Le sommet des pays arabes et musulmans avec les Etats-Unis, entamé, hier, dimanche après-midi, au palais royal de Ryadh sonnait comme une sorte d'allégeance du monde musulman à la puissance militaire et économique américaine.

C'est en tout cas l'image que renvoyaient le protocole et l'agenda de ce sommet, qui a rassemblé les représentants de 55 Etats et gouvernements musulmans et arabes, dont l'Algérie représentée par le président du Conseil de la Nation, Abdelkader Bensalah. Le Président américain Donald Trump, arrivé un peu plus de 30 minutes après le dernier hôte reçu par le roi Selmane d'Arabie Saoudite, donnait vraiment l'impression de dominateur, après que les chefs d'Etat et de gouvernement présents avaient dû patienter, pour certains, plus d'une heure, dans le salon du palais royal. Les dirigeants arabes et musulmans devaient entamer, en fin de journée, un sommet de quelques heures consacré, presque entièrement, à la lutte contre le terrorisme et l'extrémisme religieux. Mais, la pièce maîtresse de la lutte contre le terrorisme, la sécurité et la stabilité politique, dans les pays arabes et musulmans était absente: l'Iran. La Syrie, accusée de génocide contre son propre peuple et alliée de Téhéran, n'a pas été invitée, tout comme le Soudan de Omar El Bachir. Tout le monde sait en effet que ni Washington, ni Ryadh ne souhaiteraient associer Téhéran et ses alliés, à cette démarche globale de lutte contre le terrorisme, la coopération pour l'éradication de l'extrémisme religieux. Arrivé, samedi, à Ryadh, le président américain, qui a pu conclure des mégas contrats de 330 milliards de dollars, dont un contrat de 110 milliards de dollars, pour des équipements militaires, au profit de l'Arabie Saoudite, a en fait dominé les débats et imposé la position américaine, en matière de lutte contre le terrorisme. Les chefs d'Etat ou leurs représentants, à ce sommet, donnaient vraiment l'impression d'être venus écouter les recommandations de Donald Trump dans la lutte contre le terrorisme.

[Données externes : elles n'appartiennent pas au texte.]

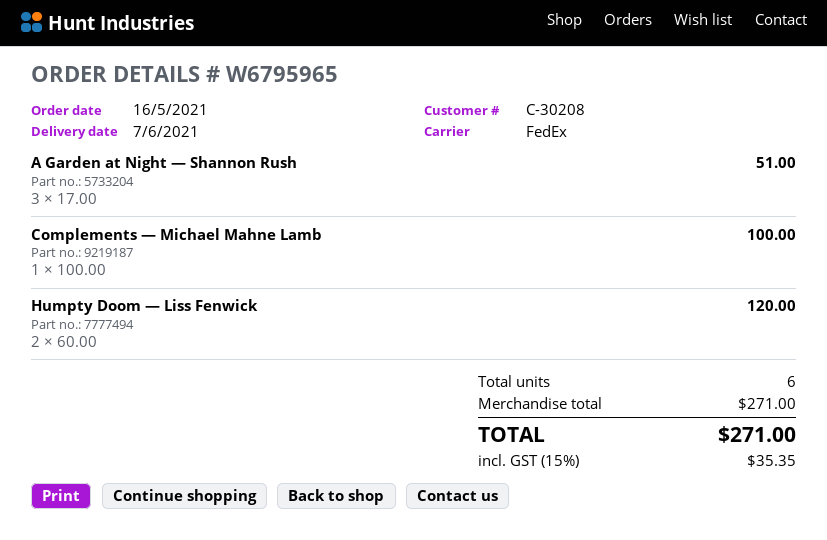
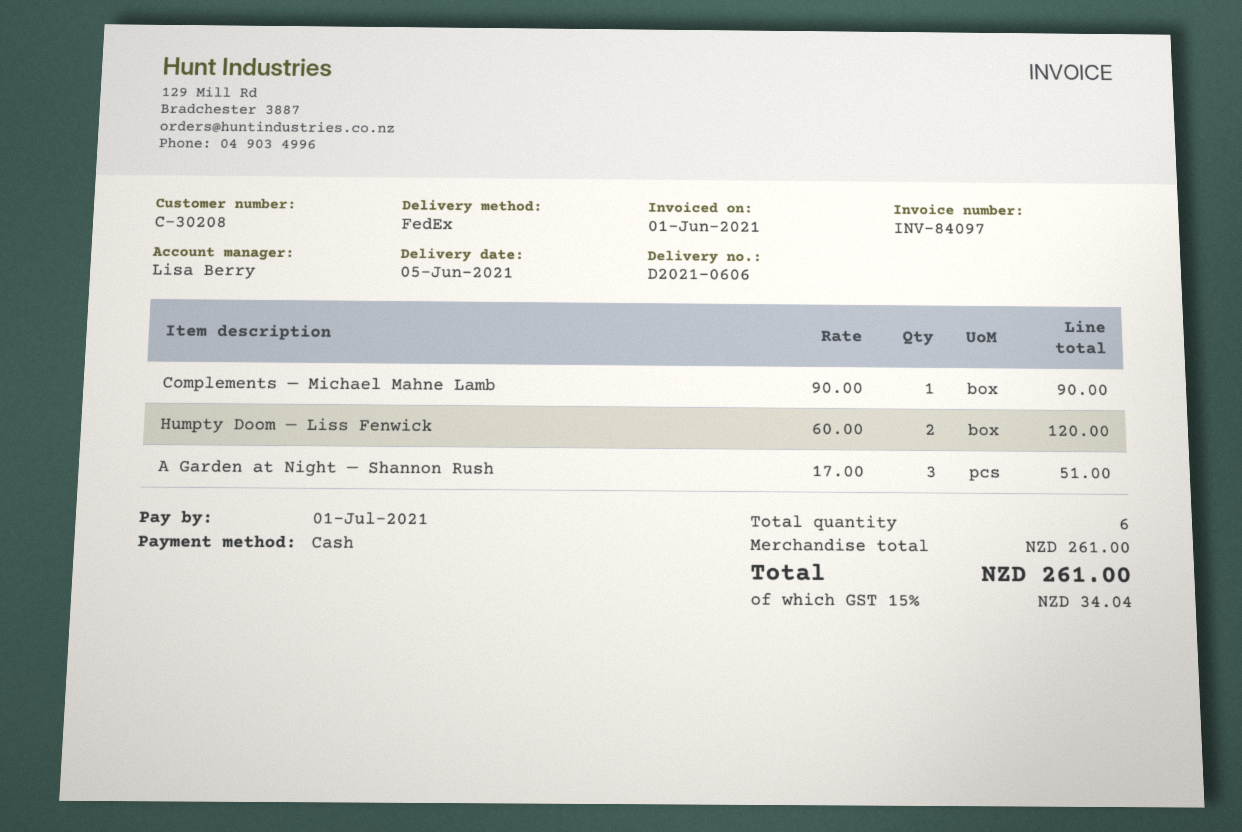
delivery date: 2021-06-07 -> 2021-06-05
Complements — Michael Mahne Lamb: 1 x 100.00 = 100.00 -> 1 x 90.00 = 90.00
subtotal: 271.00 -> 261.00
tax: 15% = 35.35 -> 15% = 34.04
total: 271.00 -> 261.00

Le volet de la coopération économique et en particulier le blocage de la politique migratoire, prônée par le nouveau locataire de la Maison Blanche, n'étaient, tout simplement pas au menu de ce sommet, alors que Trump veut interdire, coûte que coûte, l'accès aux Etats-Unis, aux ressortissants de six pays musulmans, accusés de «pépinières» du terrorisme.

Dans son discours devant les participants à ce sommet, Donald Trump est allé plus loin que son prédécesseur, mais en assurant que «j'exprimerai la position du peuple américain de manière franche et claire», avait-il promis dans son allocution hebdomadaire, diffusée vendredi soir. Selon des extraits rendus publics par la Maison Blanche, de son discours, hier à Ryadh, qu'il devait prononcer aux environs de 17h locales, Donald Trump a, notamment, affirmé que la lutte contre le terrorisme, «ce n'est pas une bataille entre différentes religions (...) ou différentes civilisations. C'est une bataille entre des criminels barbares qui essaient d'anéantir la vie humaine et des gens biens, de toutes religions, qui cherchent à la protéger. C'est une bataille entre le bien et le mal».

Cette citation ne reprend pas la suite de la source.